Por alguna razón que la ciencia no ha logrado aún elucidar, la ducha suele incitar al canto y el pensamiento, sabrá Dios cuántas arias de ópera y sistemas filosóficos han surgido de entre las perfumadas, vaporosas volutas de la ducha.  Fue precisamente aquí donde se me ocurrió hace unos días escribir el artículo que usted, paciente lector, tiene en este momento en sus manos. Me dije: ¿cuál podría ser la forma de conferir algún significado a esta mecánica, estéril sucesión de actos rituales, de sacar partido artístico de este tránsito doloroso entre el sueño creador de imágenes y la más banal y prosaica vigilia? Y de inmediato tomé la resolución de narrar mi suplicio.

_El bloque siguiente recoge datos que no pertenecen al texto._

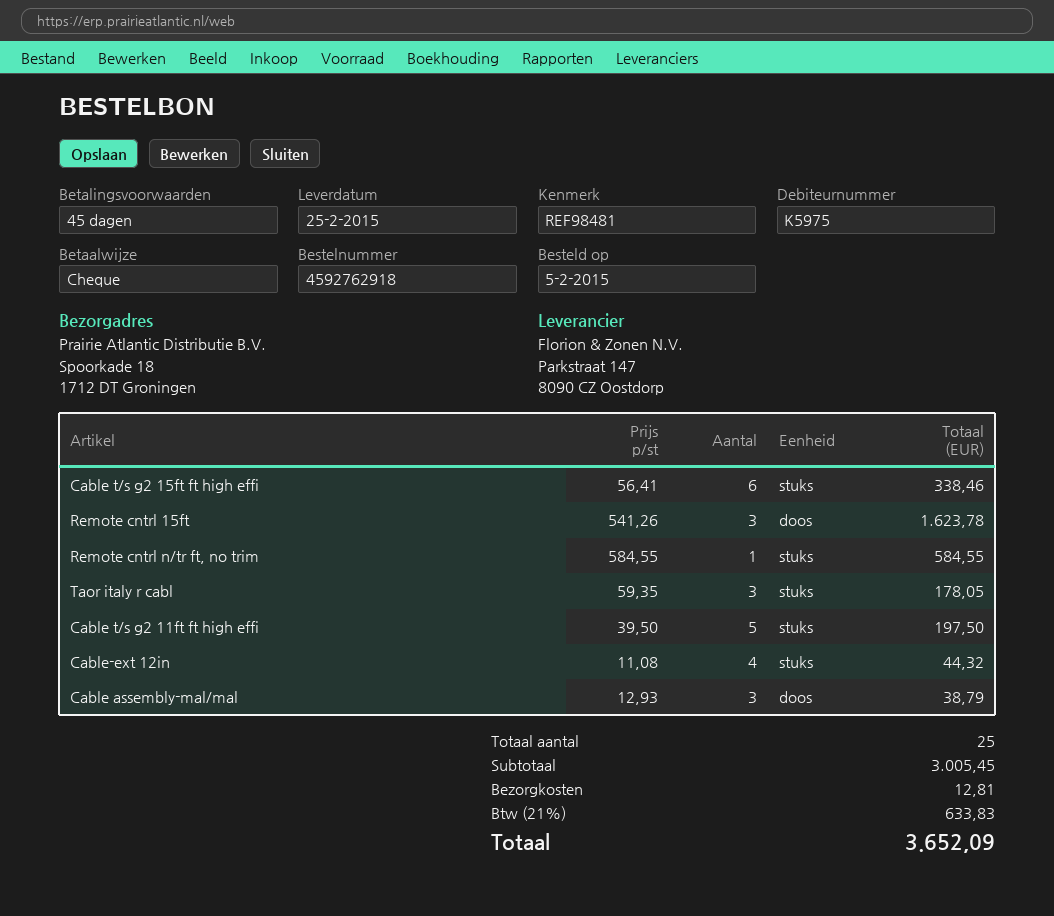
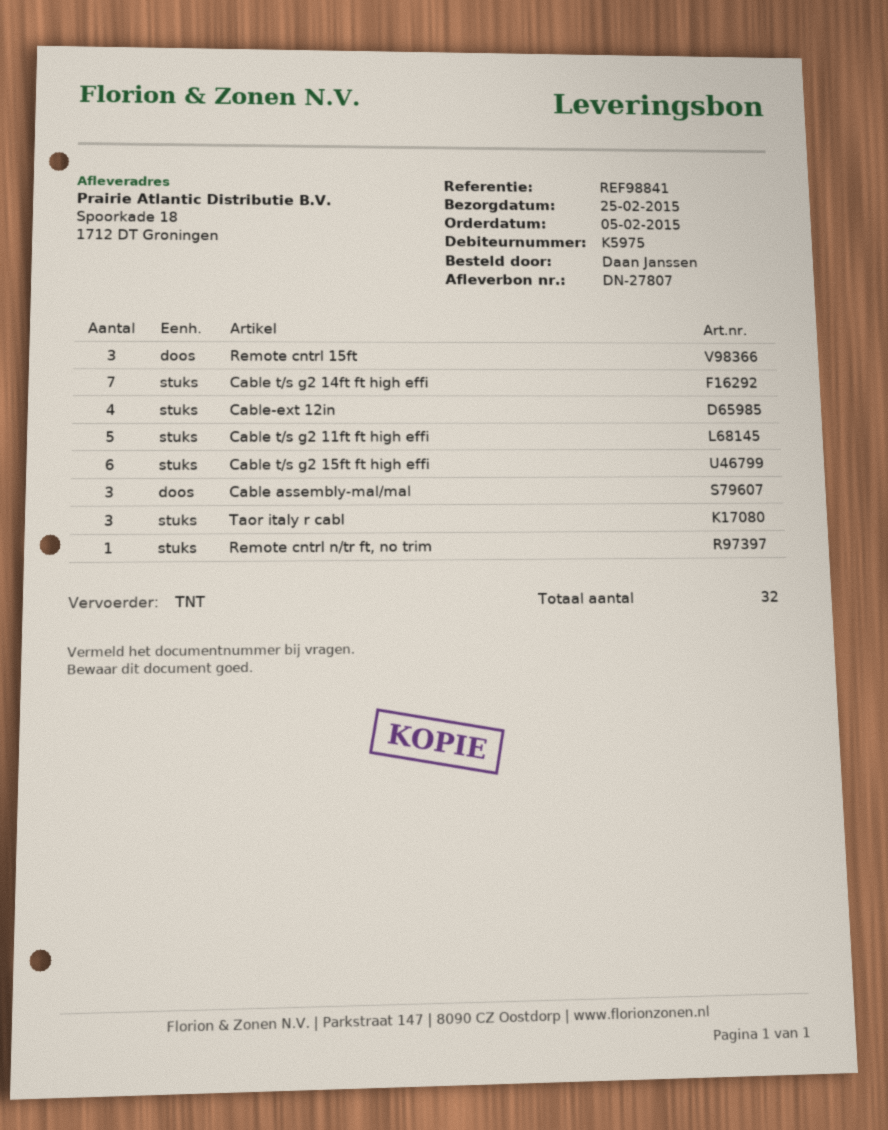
reference: REF98481 -> REF98841
Cable t/s g2 14ft ft high effi: none -> 7
total quantity: 25 -> 32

Y mientras me disfrazaba como todos los días para el gran baile de máscaras de la comedia humana, decidí que aquella misma noche confiaría al papel mis impresiones, en la secreta esperanza de suscitar la tácita solidaridad de algunos de mis lectores (“Escribimos para saber que no estamos solos”, decía Sábato).

Al repetirse, al día siguiente, el tedio de la consabida secuencia matinal, me sentí en cierto modo reconciliado con la vida. Llegué incluso a sonreír a mi viejo amigo el reloj. Ya no era el despiadado talador de mis sueños en flor: ahora era el personaje de uno de mis textos y como tal me resultaba imposible no amarlo. Escribir es siempre exorcizar fantasmas. De alguna manera había logrado poetizar esos mismos actos que la mañana anterior me abrumaban aún con toda su intolerable crudeza. Por medio de la palabra había logrado apoderarme de la realidad, purgándola así de su letal ponzoña.

Aun las vivencias dotadas de menos poesía intrínseca pueden ser materia prima de primer orden para ese alquimista de la belleza que es el escritor. El reloj, las cobijas, el espejo, la ducha y toda la odiosa parafernalia matutina habían sido redimidos de su propia fealdad, y formaban ya parte de mi universo poético. Porque la esencia de la literatura es precisamente esa: embellecer, ennoblecer y, por ende, transformar la realidad.